▸ About this exercise
After locating the line with "order date: 2022-02-27 -> 2022-02-22" in the data that follows, return it and every later line exactly, up to and including the line with "total: 2601.37 -> 2083.77".

▸ Material for this exercise
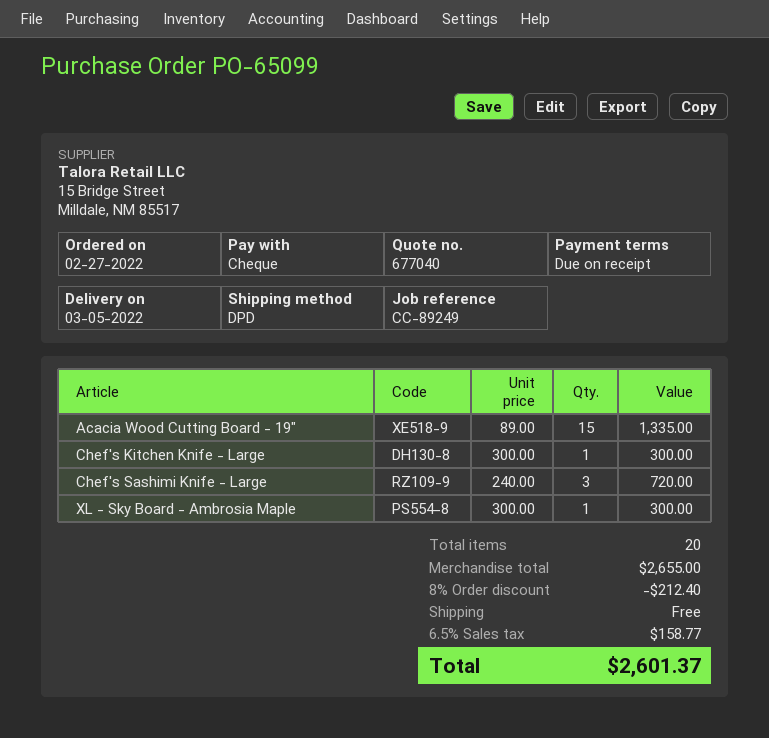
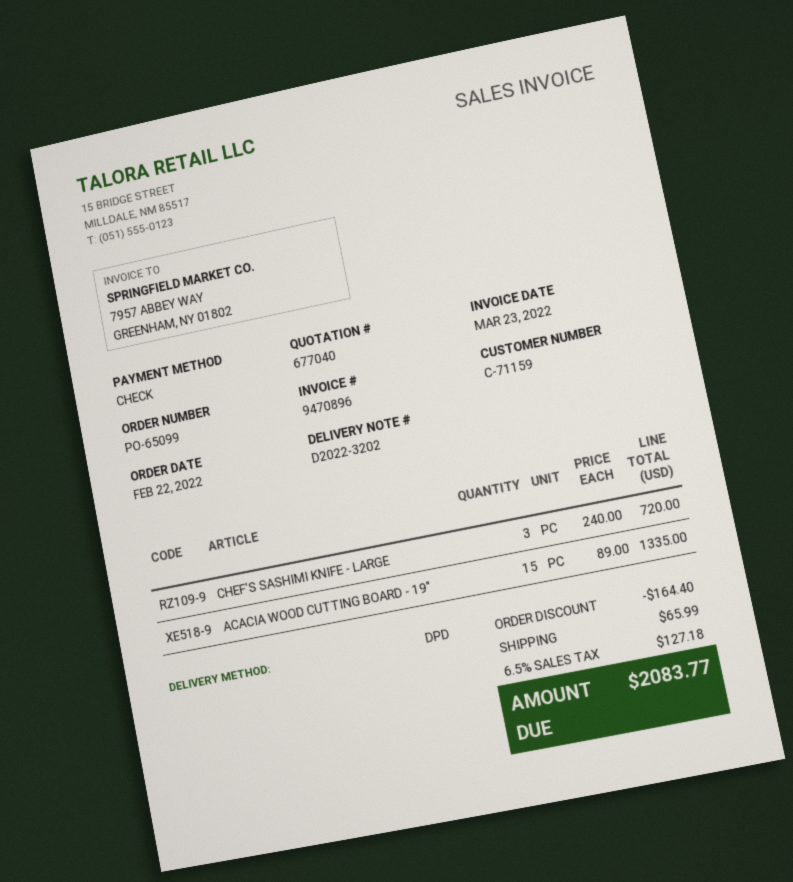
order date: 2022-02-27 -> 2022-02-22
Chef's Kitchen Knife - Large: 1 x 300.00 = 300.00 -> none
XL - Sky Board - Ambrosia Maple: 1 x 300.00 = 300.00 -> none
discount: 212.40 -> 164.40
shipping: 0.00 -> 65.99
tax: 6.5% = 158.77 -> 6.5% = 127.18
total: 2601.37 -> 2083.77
...
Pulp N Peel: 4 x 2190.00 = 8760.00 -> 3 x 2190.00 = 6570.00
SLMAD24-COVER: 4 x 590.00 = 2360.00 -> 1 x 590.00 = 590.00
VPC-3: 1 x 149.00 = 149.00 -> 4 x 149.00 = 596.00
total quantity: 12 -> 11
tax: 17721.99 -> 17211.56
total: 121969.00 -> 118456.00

▸ Response to the exercise
order date: 2022-02-27 -> 2022-02-22
Chef's Kitchen Knife - Large: 1 x 300.00 = 300.00 -> none
XL - Sky Board - Ambrosia Maple: 1 x 300.00 = 300.00 -> none
discount: 212.40 -> 164.40
shipping: 0.00 -> 65.99
tax: 6.5% = 158.77 -> 6.5% = 127.18
total: 2601.37 -> 2083.77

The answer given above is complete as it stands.